══ The input

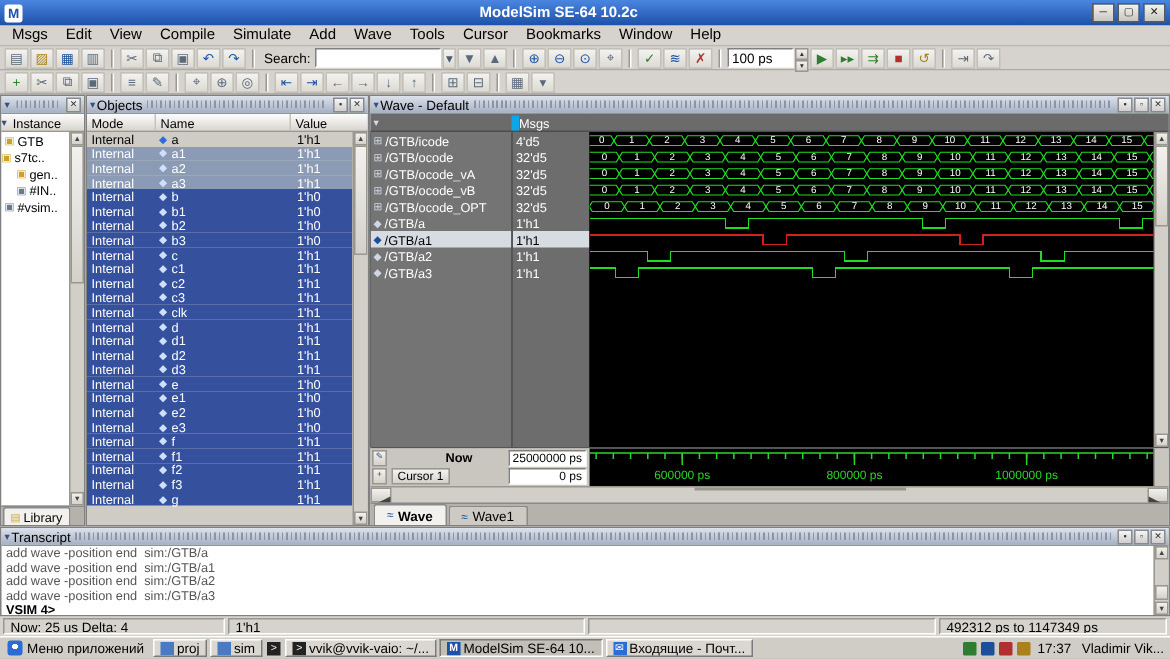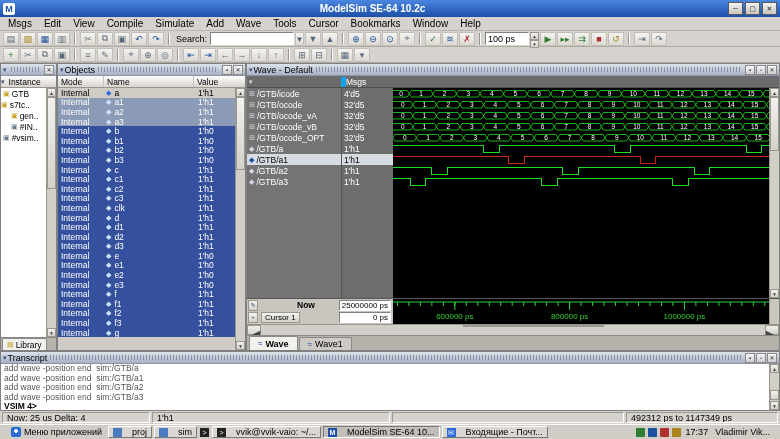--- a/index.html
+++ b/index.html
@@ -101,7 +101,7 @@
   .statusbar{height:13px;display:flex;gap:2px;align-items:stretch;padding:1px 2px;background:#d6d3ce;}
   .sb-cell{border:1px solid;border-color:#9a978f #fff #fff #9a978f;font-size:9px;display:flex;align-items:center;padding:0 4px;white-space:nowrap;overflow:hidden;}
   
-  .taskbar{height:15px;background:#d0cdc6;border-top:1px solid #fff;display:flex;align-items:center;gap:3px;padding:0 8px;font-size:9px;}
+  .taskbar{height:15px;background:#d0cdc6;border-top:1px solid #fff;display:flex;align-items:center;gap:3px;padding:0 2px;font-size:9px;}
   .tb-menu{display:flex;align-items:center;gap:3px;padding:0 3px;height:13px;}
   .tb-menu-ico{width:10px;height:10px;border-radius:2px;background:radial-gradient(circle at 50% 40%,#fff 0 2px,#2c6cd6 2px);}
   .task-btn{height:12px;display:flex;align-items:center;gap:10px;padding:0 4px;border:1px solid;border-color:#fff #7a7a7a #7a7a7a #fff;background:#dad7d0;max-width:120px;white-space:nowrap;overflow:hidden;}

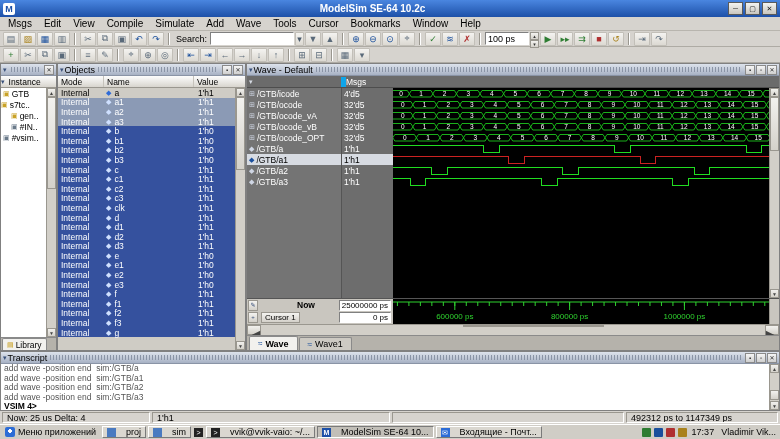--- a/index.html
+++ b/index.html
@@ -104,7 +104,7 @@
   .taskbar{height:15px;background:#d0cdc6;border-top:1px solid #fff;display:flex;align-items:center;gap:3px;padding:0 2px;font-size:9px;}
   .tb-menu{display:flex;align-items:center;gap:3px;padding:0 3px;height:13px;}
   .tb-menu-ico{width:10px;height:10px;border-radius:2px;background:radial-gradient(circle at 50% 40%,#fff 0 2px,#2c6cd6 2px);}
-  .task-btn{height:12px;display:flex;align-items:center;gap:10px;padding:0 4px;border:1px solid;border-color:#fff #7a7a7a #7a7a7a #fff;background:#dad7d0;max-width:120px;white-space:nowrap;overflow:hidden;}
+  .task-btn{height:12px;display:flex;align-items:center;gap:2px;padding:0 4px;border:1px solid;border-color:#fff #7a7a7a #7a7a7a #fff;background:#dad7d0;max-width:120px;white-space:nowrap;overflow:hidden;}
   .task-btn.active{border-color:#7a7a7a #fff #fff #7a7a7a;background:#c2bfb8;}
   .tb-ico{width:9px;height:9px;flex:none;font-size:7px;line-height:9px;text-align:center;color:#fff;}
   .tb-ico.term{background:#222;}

════
══ The input

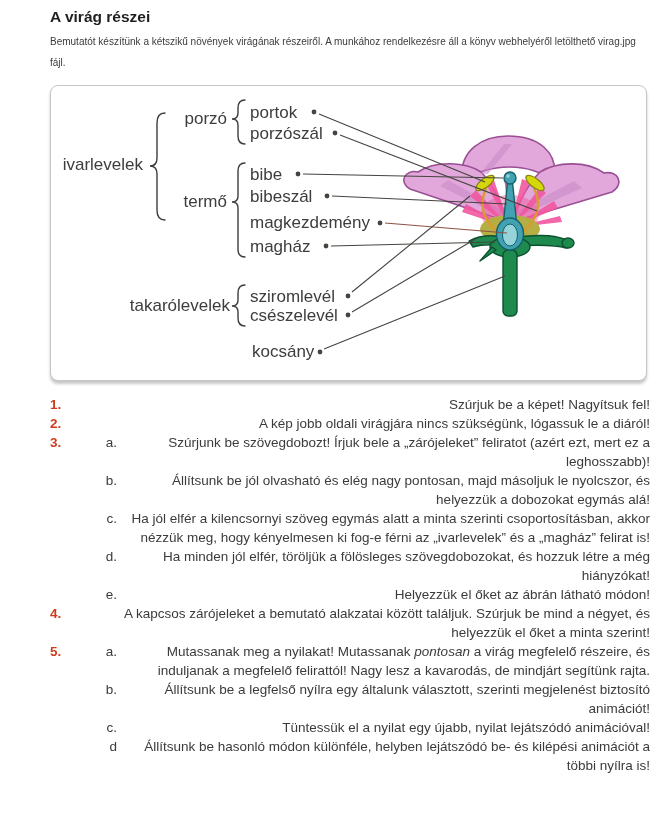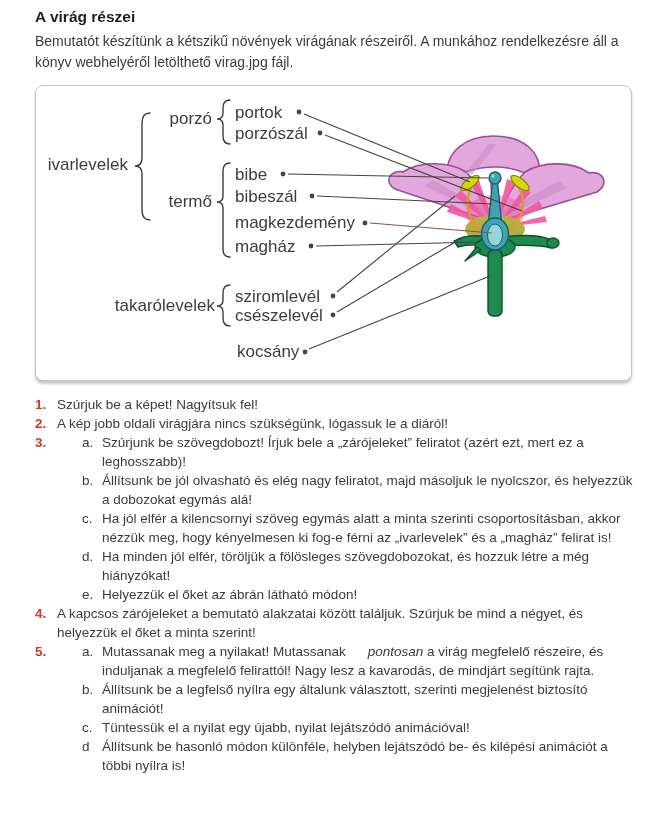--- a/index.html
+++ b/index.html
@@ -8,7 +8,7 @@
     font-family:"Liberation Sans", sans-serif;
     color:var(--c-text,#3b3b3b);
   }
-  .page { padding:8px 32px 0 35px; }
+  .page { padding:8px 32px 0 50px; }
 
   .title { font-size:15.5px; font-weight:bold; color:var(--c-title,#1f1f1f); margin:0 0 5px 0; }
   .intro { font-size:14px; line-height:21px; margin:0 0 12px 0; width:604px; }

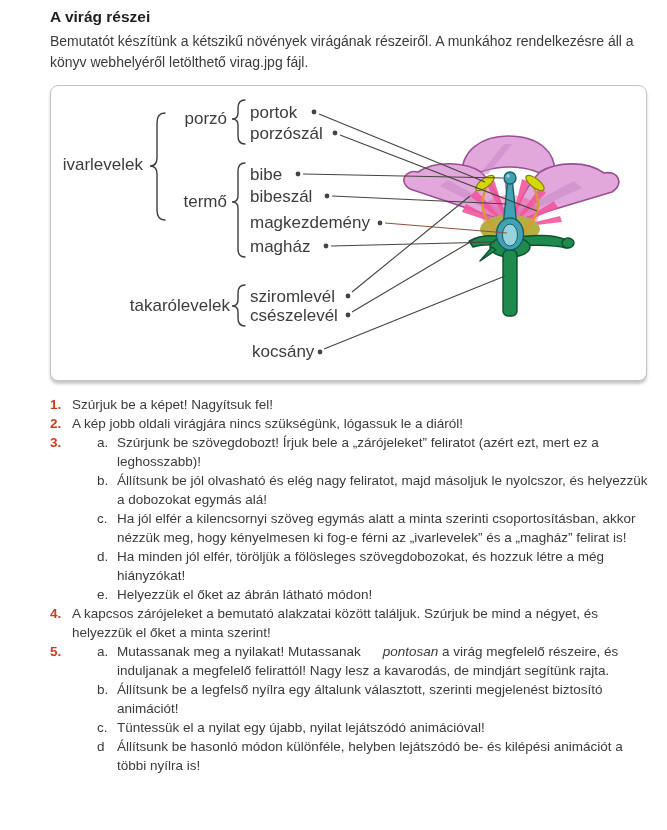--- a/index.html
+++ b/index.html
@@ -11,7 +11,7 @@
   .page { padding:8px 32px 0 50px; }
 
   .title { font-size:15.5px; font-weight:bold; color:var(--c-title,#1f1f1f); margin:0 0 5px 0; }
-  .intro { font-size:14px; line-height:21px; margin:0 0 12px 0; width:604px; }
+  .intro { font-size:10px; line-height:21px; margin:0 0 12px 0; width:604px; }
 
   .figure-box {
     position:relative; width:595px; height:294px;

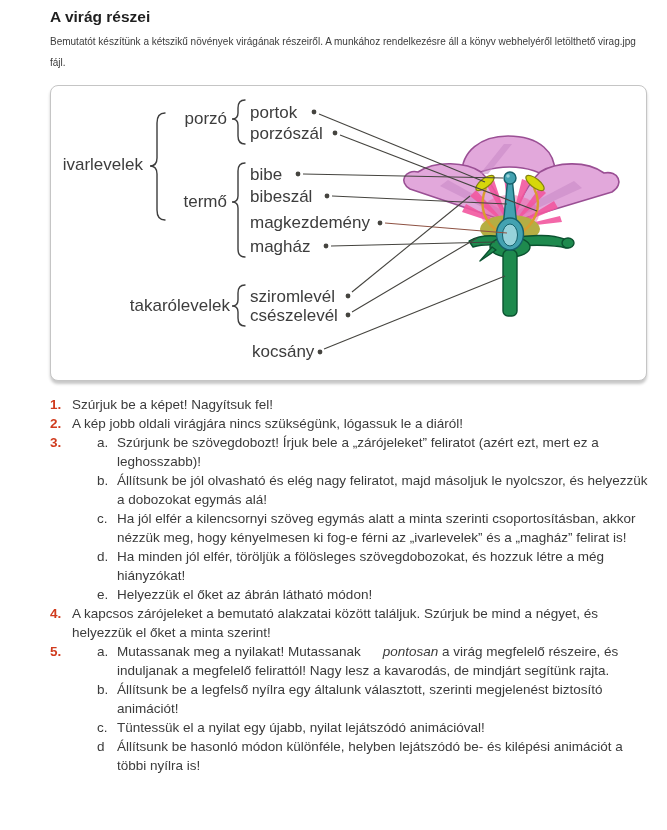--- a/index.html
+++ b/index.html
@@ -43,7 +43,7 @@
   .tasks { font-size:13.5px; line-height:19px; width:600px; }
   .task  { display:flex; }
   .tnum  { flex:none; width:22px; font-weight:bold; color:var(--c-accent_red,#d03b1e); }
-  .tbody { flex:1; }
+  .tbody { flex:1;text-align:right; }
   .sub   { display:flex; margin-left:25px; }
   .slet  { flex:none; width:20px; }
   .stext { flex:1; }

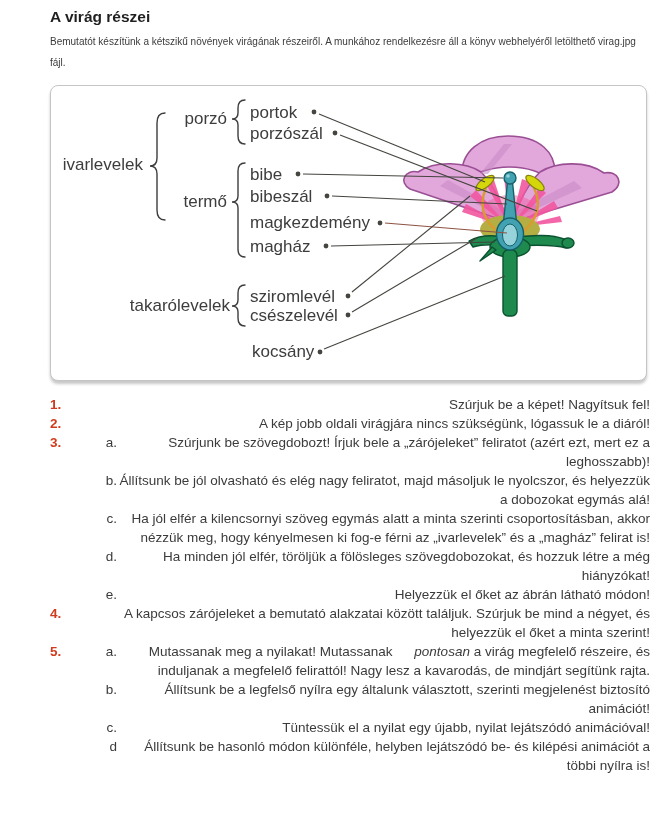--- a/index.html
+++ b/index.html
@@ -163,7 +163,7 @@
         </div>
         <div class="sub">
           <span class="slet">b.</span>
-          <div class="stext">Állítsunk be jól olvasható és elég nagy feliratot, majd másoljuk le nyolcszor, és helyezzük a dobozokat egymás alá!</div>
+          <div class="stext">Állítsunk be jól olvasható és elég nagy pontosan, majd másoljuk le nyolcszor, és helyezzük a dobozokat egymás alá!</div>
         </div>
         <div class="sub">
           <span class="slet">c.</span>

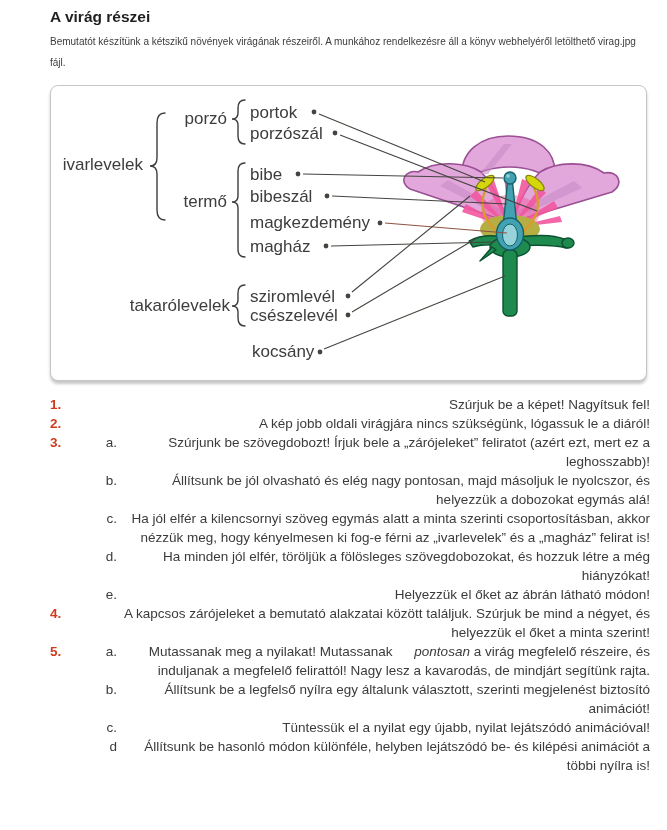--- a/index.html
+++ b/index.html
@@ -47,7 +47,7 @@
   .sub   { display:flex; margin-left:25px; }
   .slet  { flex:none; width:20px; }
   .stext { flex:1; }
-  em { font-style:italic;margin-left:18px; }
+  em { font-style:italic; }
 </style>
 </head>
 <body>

════

## Work required
Where a line in the records above contains the string "color", copy that line.

## Output below
   .sb-cell{border:1px solid;border-color:#9a978f #fff #fff #9a978f;font-size:9px;display:flex;align-items:center;padding:0 4px;white-space:nowrap;overflow:hidden;}
   .task-btn{height:12px;display:flex;align-items:center;gap:10px;padding:0 4px;border:1px solid;border-color:#fff #7a7a7a #7a7a7a #fff;background:#dad7d0;max-width:120px;white-space:nowrap;overflow:hidden;}
-  .task-btn{height:12px;display:flex;align-items:center;gap:10px;padding:0 4px;border:1px solid;border-color:#fff #7a7a7a #7a7a7a #fff;background:#dad7d0;max-width:120px;white-space:nowrap;overflow:hidden;}
+  .task-btn{height:12px;display:flex;align-items:center;gap:2px;padding:0 4px;border:1px solid;border-color:#fff #7a7a7a #7a7a7a #fff;background:#dad7d0;max-width:120px;white-space:nowrap;overflow:hidden;}
   .task-btn.active{border-color:#7a7a7a #fff #fff #7a7a7a;background:#c2bfb8;}
   .tb-ico{width:9px;height:9px;flex:none;font-size:7px;line-height:9px;text-align:center;color:#fff;}
     color:var(--c-text,#3b3b3b);
   .title { font-size:15.5px; font-weight:bold; color:var(--c-title,#1f1f1f); margin:0 0 5px 0; }
   .title { font-size:15.5px; font-weight:bold; color:var(--c-title,#1f1f1f); margin:0 0 5px 0; }
   .tnum  { flex:none; width:22px; font-weight:bold; color:var(--c-accent_red,#d03b1e); }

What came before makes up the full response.